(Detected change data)
---+---

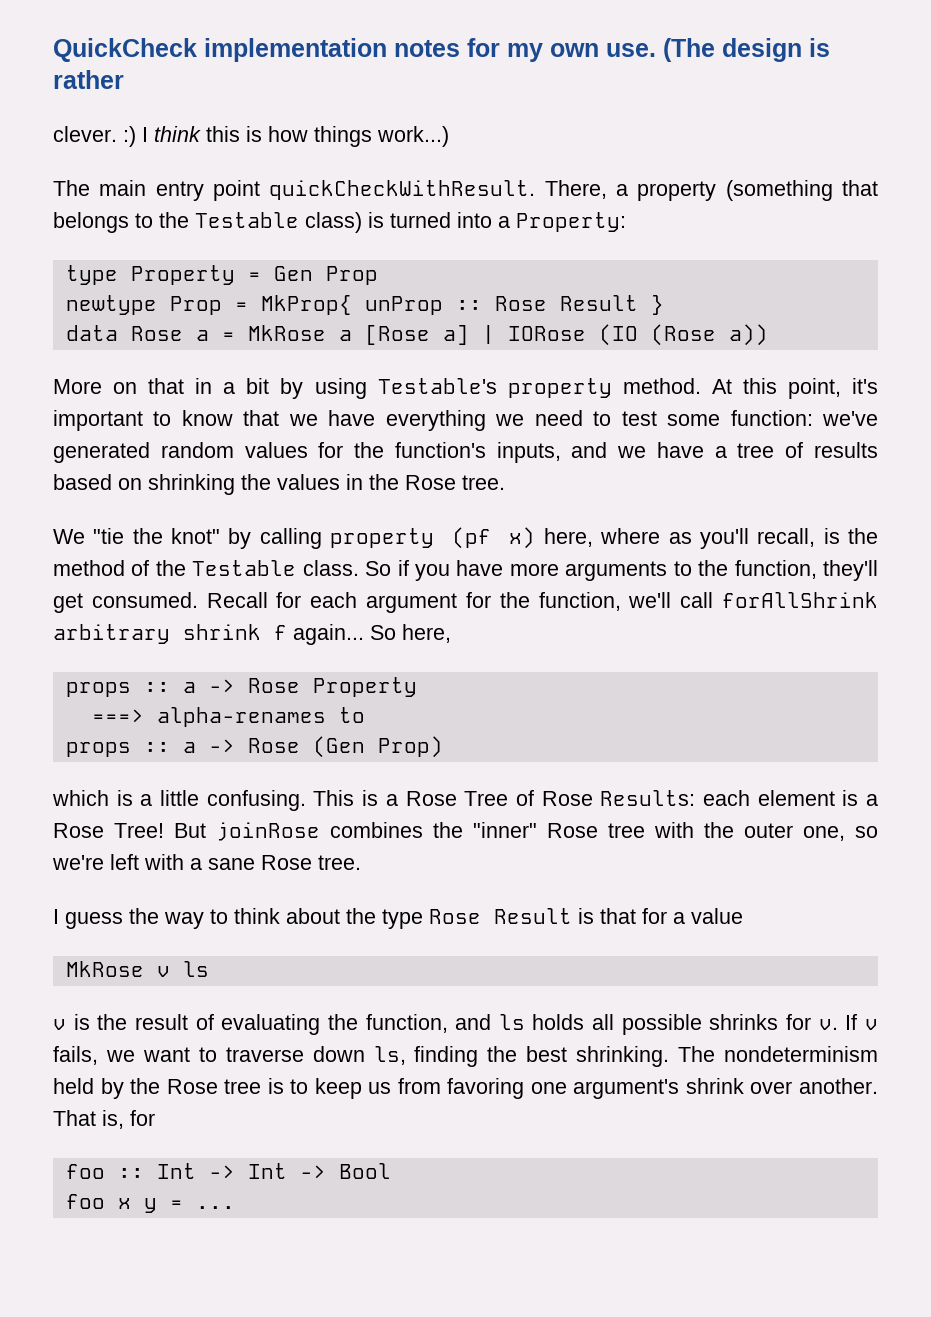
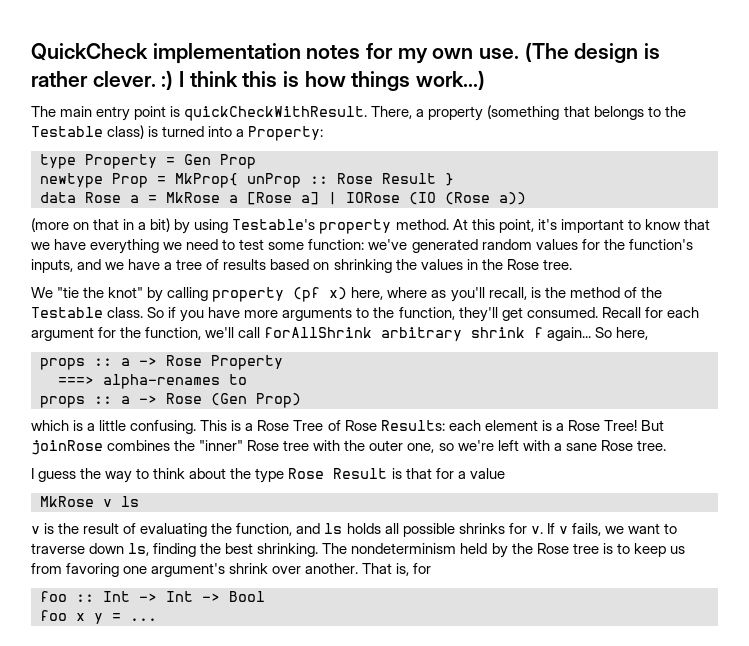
(124, 79) // -> (88, 79) none
(260, 190) none -> [170,106,181,117] is
[53,379,102,394] More -> [31,218,69,232] (more
[246,378,270,394] bit -> [150,218,171,232] bit)

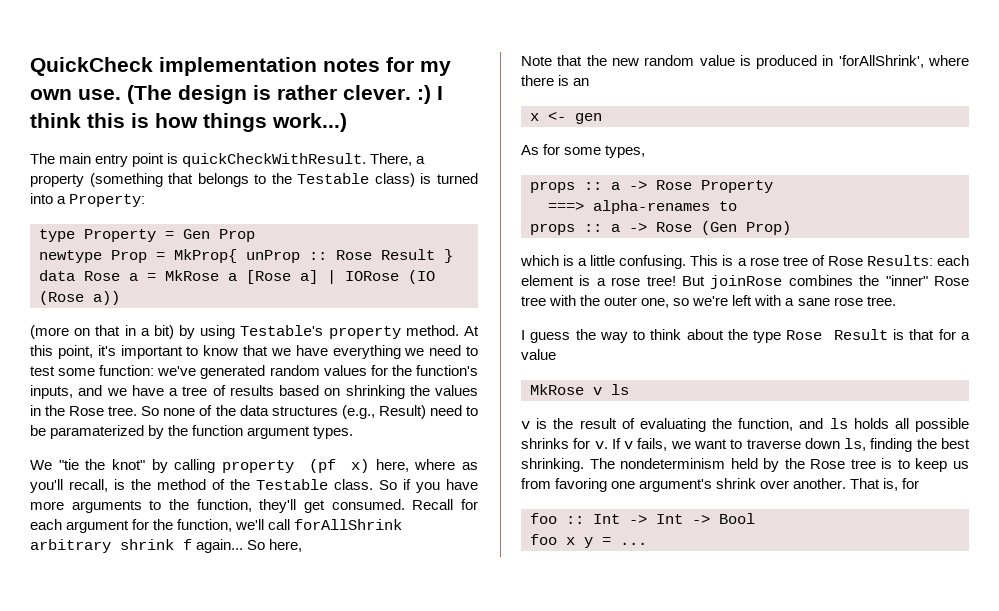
(572, 264) none -> [141,405,478,419] [30,425,354,439] So none of the data structures (e.g., Result) need to be paramaterized by the function argument types.
(649, 333) none -> [521,55,969,69] [521,75,590,86] [530,111,602,124] [521,144,646,158] // Note that the new random value is produced in 'forAllShrink', where there is an // x <- gen // As for some types,
[257,420,324,431] Rose Tree -> [749,256,808,266] rose tree
[567,420,637,431] Rose Tree! -> [611,276,676,286] rose tree!
[600,440,633,451] Rose -> [833,297,863,306] rose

---+---

Exercise:
Output the records above exactly as they are, leaving out the pictures.

Output of the exercise:
(124, 79) // -> (88, 79) none
(260, 190) none -> [170,106,181,117] is
[53,379,102,394] More -> [31,218,69,232] (more
[246,378,270,394] bit -> [150,218,171,232] bit)

(572, 264) none -> [141,405,478,419] [30,425,354,439] So none of the data structures (e.g., Result) need to be paramaterized by the function argument types.
(649, 333) none -> [521,55,969,69] [521,75,590,86] [530,111,602,124] [521,144,646,158] // Note that the new random value is produced in 'forAllShrink', where there is an // x <- gen // As for some types,
[257,420,324,431] Rose Tree -> [749,256,808,266] rose tree
[567,420,637,431] Rose Tree! -> [611,276,676,286] rose tree!
[600,440,633,451] Rose -> [833,297,863,306] rose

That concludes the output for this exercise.